+++ DATA RECORDS

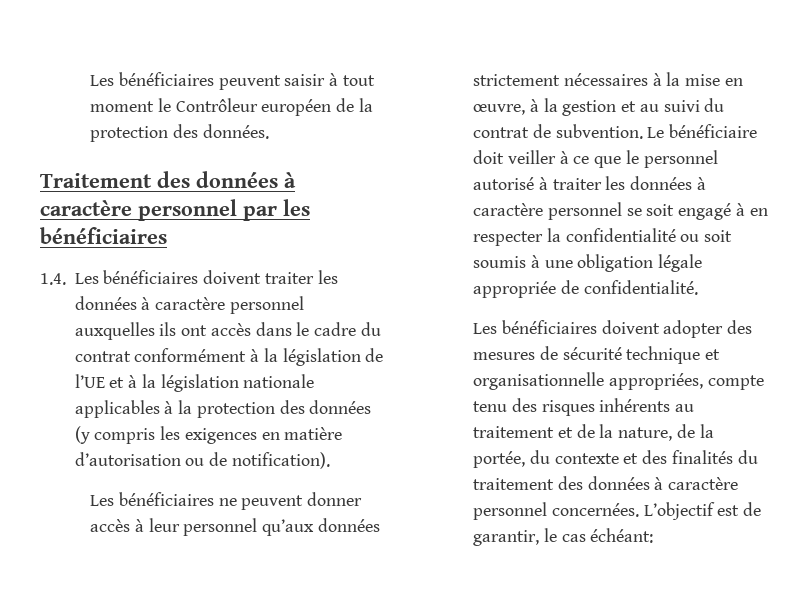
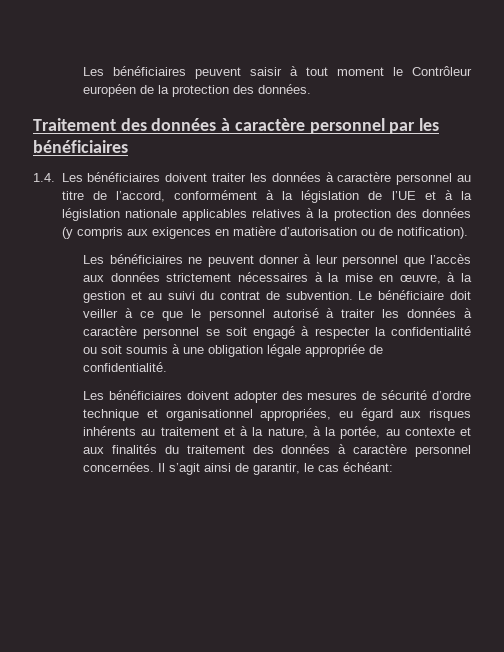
- 1.4. Les bénéficiaires doivent traiter les données à caractère personnel auxquelles ils ont accès dans le cadre du contrat conformément à la législation de l’UE et à la législation nationale applicables à la protection des données (y compris les exigences en matière d’autorisation ou de notification).
+ 1.4. Les bénéficiaires doivent traiter les données à caractère personnel au titre de l’accord, conformément à la législation de l’UE et à la législation nationale applicables relatives à la protection des données (y compris aux exigences en matière d’autorisation ou de notification).
- Les bénéficiaires ne peuvent donner accès à leur personnel qu’aux données strictement nécessaires à la mise en œuvre, à la gestion et au suivi du contrat de subvention.
+ Les bénéficiaires ne peuvent donner à leur personnel que l’accès aux données strictement nécessaires à la mise en œuvre, à la gestion et au suivi du contrat de subvention.
- Le bénéficiaire doit veiller à ce que le personnel autorisé à traiter les données à caractère personnel se soit engagé à en respecter la confidentialité ou soit soumis à une obligation légale appropriée de confidentialité.
+ Le bénéficiaire doit veiller à ce que le personnel autorisé à traiter les données à caractère personnel se soit engagé à respecter la confidentialité ou soit soumis à une obligation légale appropriée de confidentialité.
- Les bénéficiaires doivent adopter des mesures de sécurité technique et organisationnelle appropriées, compte tenu des risques inhérents au traitement et de la nature, de la portée, du contexte et des finalités du traitement des données à caractère personnel concernées.
+ Les bénéficiaires doivent adopter des mesures de sécurité d’ordre technique et organisationnel appropriées, eu égard aux risques inhérents au traitement et à la nature, à la portée, au contexte et aux finalités du traitement des données à caractère personnel concernées.
- L’objectif est de garantir, le cas échéant:
+ Il s’agit ainsi de garantir, le cas échéant:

++++++

**WHAT IS REQUIRED:**
Filter the records down to the lines that contain the string "respecter", and copy those lines.

**TASK SOLUTION:**
- Le bénéficiaire doit veiller à ce que le personnel autorisé à traiter les données à caractère personnel se soit engagé à en respecter la confidentialité ou soit soumis à une obligation légale appropriée de confidentialité.
+ Le bénéficiaire doit veiller à ce que le personnel autorisé à traiter les données à caractère personnel se soit engagé à respecter la confidentialité ou soit soumis à une obligation légale appropriée de confidentialité.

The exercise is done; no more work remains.